Oh the emotions. They are so big right now it’s startling. You WANT and you NO WANT and you have learned those words to attempt to express yourself. But some days they are not enough and you flail and screech and squawk and collapse and stomp and resist. . .the dreaded tantrum often ensues. And it frustrates me so, especially the last few days when there are a lot of things going on outside our household yet inside our inner circle that are taking most of my emotional energy. Because. Life is happening.
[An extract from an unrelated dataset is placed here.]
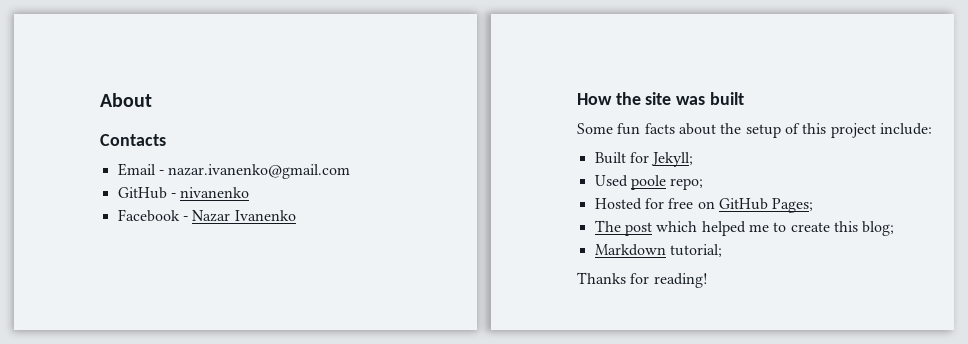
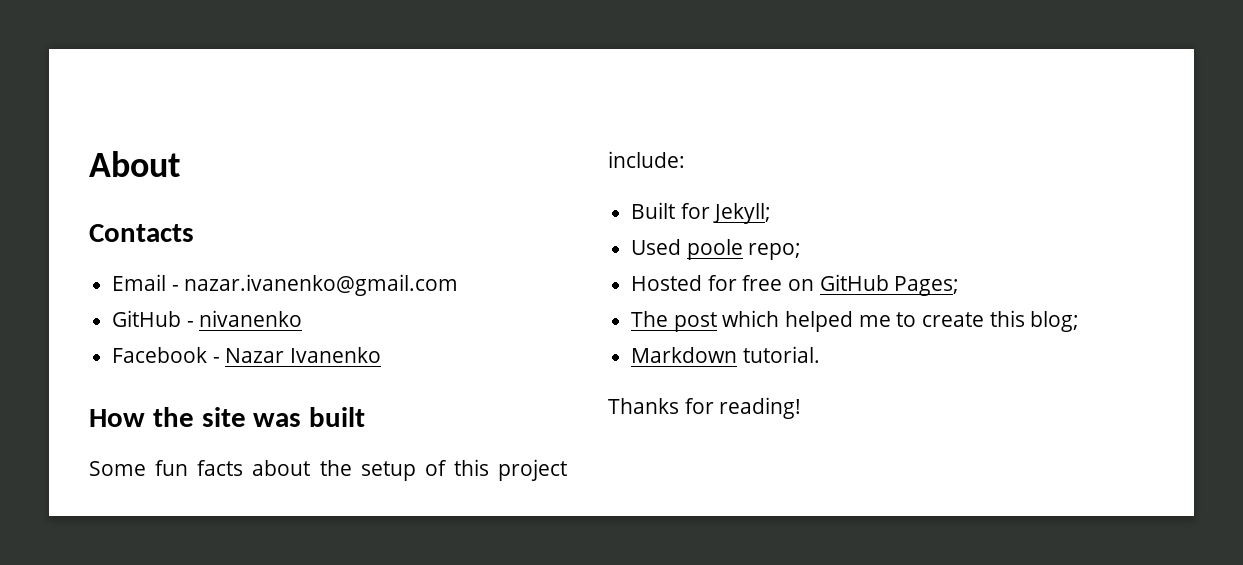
[669,244,722,257] tutorial; -> [742,346,820,363] tutorial.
So this evening, you were extra screechy. Maybe because you sense I’m on edge and it makes you feel edgy. Maybe because you were tired and it was close to bedtime. Or maybe just because you stand on the edge of “two-ness” and nothing seemed to be going your way. Whatever the cause, the sound was wearing on my nerves in a major way. I had tried to distract you with several activities and had weathered the screeching by intermittently entertaining you and avoiding you for a few minutes at a time. And finally. Bedtime.
And so I announced the commencement of bedtime for Romeo. And the screeching turned to desperate, sobbing, purple-faced rage. But it was most definitely bedtime. So I scooped you up, flailing, screeching, purple-faced man-child that you are and we headed for the stairs. I was aggravated because of all the screeching. My feelings were surprisingly big because of all the hours of it that I had endured. But in the middle of the bigness of my feelings, I was suddenly aware of how you felt in my arms.
And as I held you close, the bigness of my feelings began to fade to the background as I realized how little you are and how big and scary your feelings must feel to you as you are forced to comply with this and that and lack the ability or the words for us to talk it through.
You are a deeply feeling, empathetic, soft-natured little boy. All week, as I’ve struggled emotionally with the happenings of life around us, you have offered your sweet, innocent comfort. As I’ve cried, you’ve looked into my face with tears puddled in the corners of your little eyes in sympathy. You have patted my chest and with a questioning expression, asked, “Okay, Mama? Okay?” and laid your sweet baby head on my chest or shoulder as I sat in a chair with a bad case of the sads. When you wanted to get down and play, you brought me 4 of your treasured binkies to give me comfort while you went about your toddler-sized business. You may be small but you truly FEEL things. And so while tonight felt overwhelming to me as you screeched and kicked and tried to wrest back a bit of power at bedtime, I wouldn’t change the little person you already are for anything in this world. You have the gift of empathy and you feel things deeply. And I can’t have it both ways. Because you feel things BIG, you feel everything BIG.
You will learn as you grow how to squeeze down those very BIG feelings so that they are something you can manage on your own. But until then, it’s my job to help you. And tonight, that’s what I did. I held your tiny baby frame as you traveled through your loud, screechy case of the mads and I felt how huge your feelings were in contrast to your tiny body. And I thought how hard it must be to hold those verybigfeelings inside that tiny frame. I calmly changed your diaper, brushed your teeth and put on your jammies and you gradually accepted that bedtime was inevitable and began to calm down. As I cradled you baby-style and swayed by your crib, you pointed to your projector on the ceiling and told me to “see.” I laid you down on your pillow and caressed your face and hair gently and you giggled as I hit your ticklish spot. And even before I left the room relaxation had overtaken you and your drowsy smile made me physically relax, too.
So thank you, sweet Romeo, for the lesson tonight on too big feelings and smallness. Because that’s what I’m dealing with this week. My feelings are big. The things that are happening are big. And I just feel so small and powerless. But I trust a God who is neither of those things. Just like you trust me to keep you safe and to absorb your verybig mads and sads, I trust that even though I don’t understand the bigness of life right now, He will hold me and He can handle my verybigfeelings. And as I get ready to lay my head down and sleep tonight, I look forward to seeing that big, beautiful, joyous smile of yours in the morning. You are my sunshine. You are exasperating. You are my breath of fresh air and my little Romeo. And you are totally worth it.